If you grow impatient with the narrative, you can skip to the TL;DR, below.

An engineer was walking across the street, on the way back from lunch, when bam, hit by a bus.

She opened her eyes, to see a man standing before her, with pointy teeth, bloodshot eyes, and spiral horns. The man held a 3-pronged spear in his left hand and 6 shiny spheres in his right. He twitched his fingers and the spheres danced around one another, like David Bowie, but with more fingers.

"What am I doing here?"

"Well, you died..."

"I figured that much out, but what am I doing here?"

"Well, you led a mostly virtuous life, but you did have a habit of eating tunafish on Tuesdays..."

"Eating tuna on Tuesdays is forbidden? No one ever told me that!"

"They didn't? How unfortunate for you." He grinned. "Anyway, as I said, you led a mostly virtuous life, so you are being granted the opportunity to fight for your eternal soul. Metaphorically, of course. I have a puzzle for you. Solve it, and you can take the stairway up. Fail, and go the other direction."

Having worked many years as an engineer, she was used to ridiculous demands. "OK, what's the puzzle?"

"Notice that these spheres are different colors. Note that they also have different weights. Each one has a unique weight of either 1001, 1002, 1003, 1004, 1005, or 1006 grams. Over there by that door are six holes. To open the door, put the spheres in the holes in order, lightest to heaviest, from left to right. Then you may leave. Put them in in any other order, and the trapdoor below you opens. You can guess where that leads."

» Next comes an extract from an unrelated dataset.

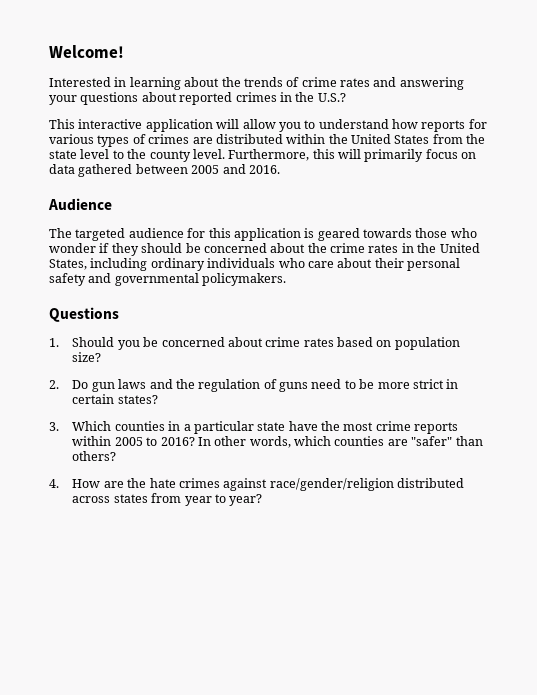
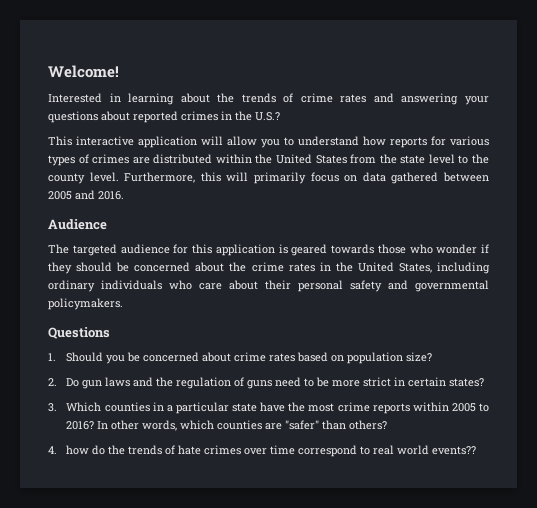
[72,478,465,491] [72,493,263,506] How are the hate crimes against race/gender/religion distributed across states from year to year? -> [66,445,477,457] how do the trends of hate crimes over time correspond to real world events??

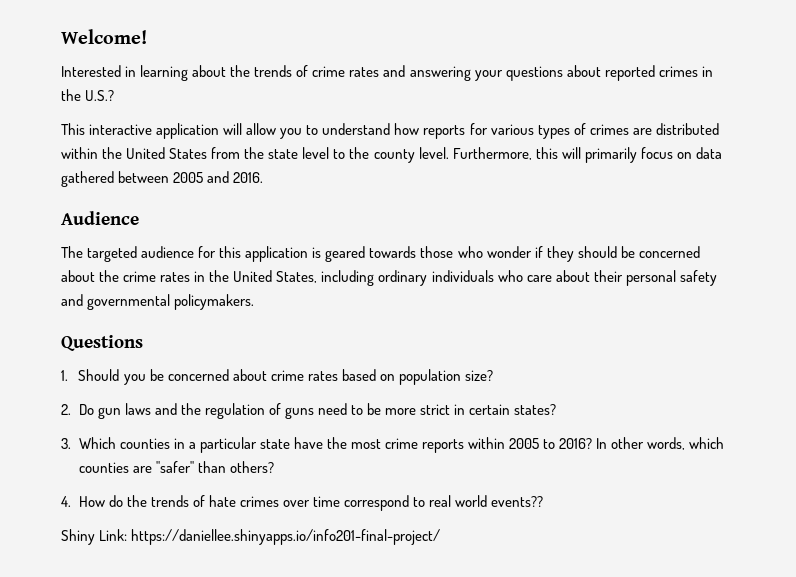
[66,445,90,455] how -> [78,496,105,507] How
(477, 450) none -> [61,529,441,545] // Shiny Link: https://daniellee.shinyapps.io/info201-final-project/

"How am I supposed to differentiate such minute weight differences?"

"With this." The man planted the base of the spear into the dirt. The three points morphed and dropped, turning into three pans. "This is a three-pan balance. Put things into the pans, set the whole thing spinning, and when it stops spinning, the lightest pan will rise."

He handed her the six spheres. "You will not be able to mark or alter the spheres in any way, but as you see, they are six different colors, and I assure you the colors won't change. You may scratch notes in the dirt, if you like."

She hefted the spheres. Sure enough, they all felt the same. She estimated they were about 10cm in diameter.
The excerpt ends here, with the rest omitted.